Prace remontowe trwały nieco dłużej niż przewidywano, ale wieża jest już gotowa do oficjalnego otwarcia, które nastąpi 16 czerwca. Potrzeba było aż 10 lat żeby zredukować 40-centymetrowe wychylenie. Jak tego dokonano? Po pierwsze odciążając wieżę specjalnymi odważnikami.
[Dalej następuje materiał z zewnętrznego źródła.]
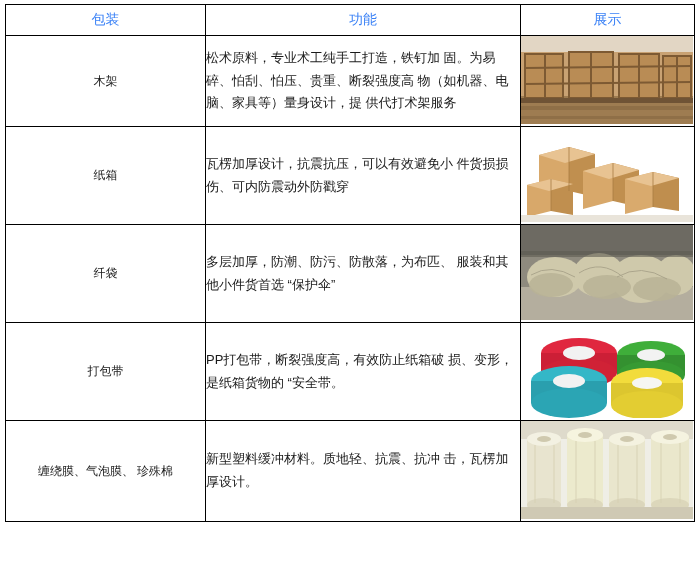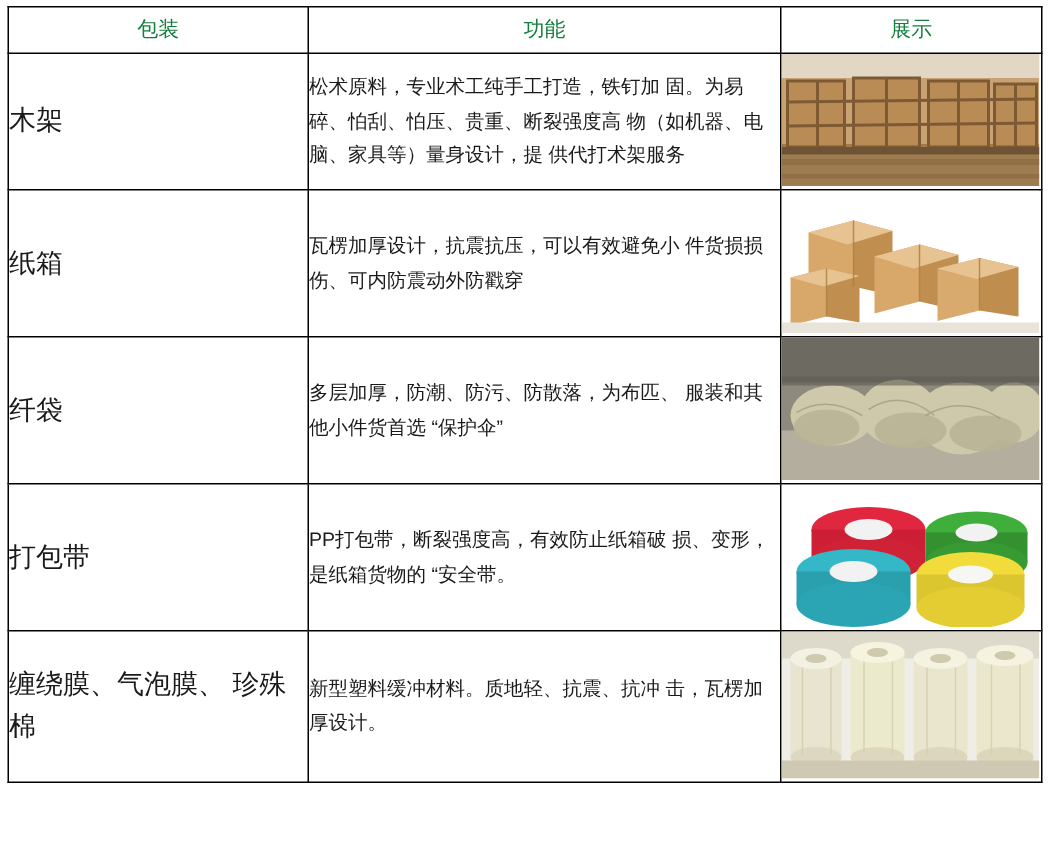--- a/index.html
+++ b/index.html
@@ -32,26 +32,28 @@
   }
   col.c-name { width: 200px; }
   col.c-func { width: 315px; }
   col.c-show { width: 174px; }
 
   .hdr-cell {
     height: 30px;
     text-align: center;
     font-size: 14px;
     font-weight: normal;
-    color: #15803d;
+    color: #3b82f6;
   }
   .name-cell {
-    font-size: 18px;
+    text-align: center;
+    font-size: 12px;
     padding: 4px 6px;
     line-height: 1.55;
+    font-family: Liberation Serif, serif;
   }
   .func-cell {
     font-size: 13px;
     line-height: 1.75;
     padding: 8px 12px 8px 10px;
     text-align: left;
   }
   .show-cell {
     padding: 0;
     text-align: center;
Po drugie usuwając małymi porcjami ziemię spod samego budynku. Właśnie dlatego wieżę opasywały do końca stalowe liny. Obawiano się bowiem, że usuwanie ziemi mogło zachwiać poważnie fundamenty zabytku. Ich zdjęcie oznacza definitywny koniec remontu. Teraz krzywa wieża jest wychylona dokładnie w tym samym stopniu co 300 lat temu. Oczywiście zmiany nie widać gołym okiem. Trzeba zawierzyć obliczeniom ekspertów.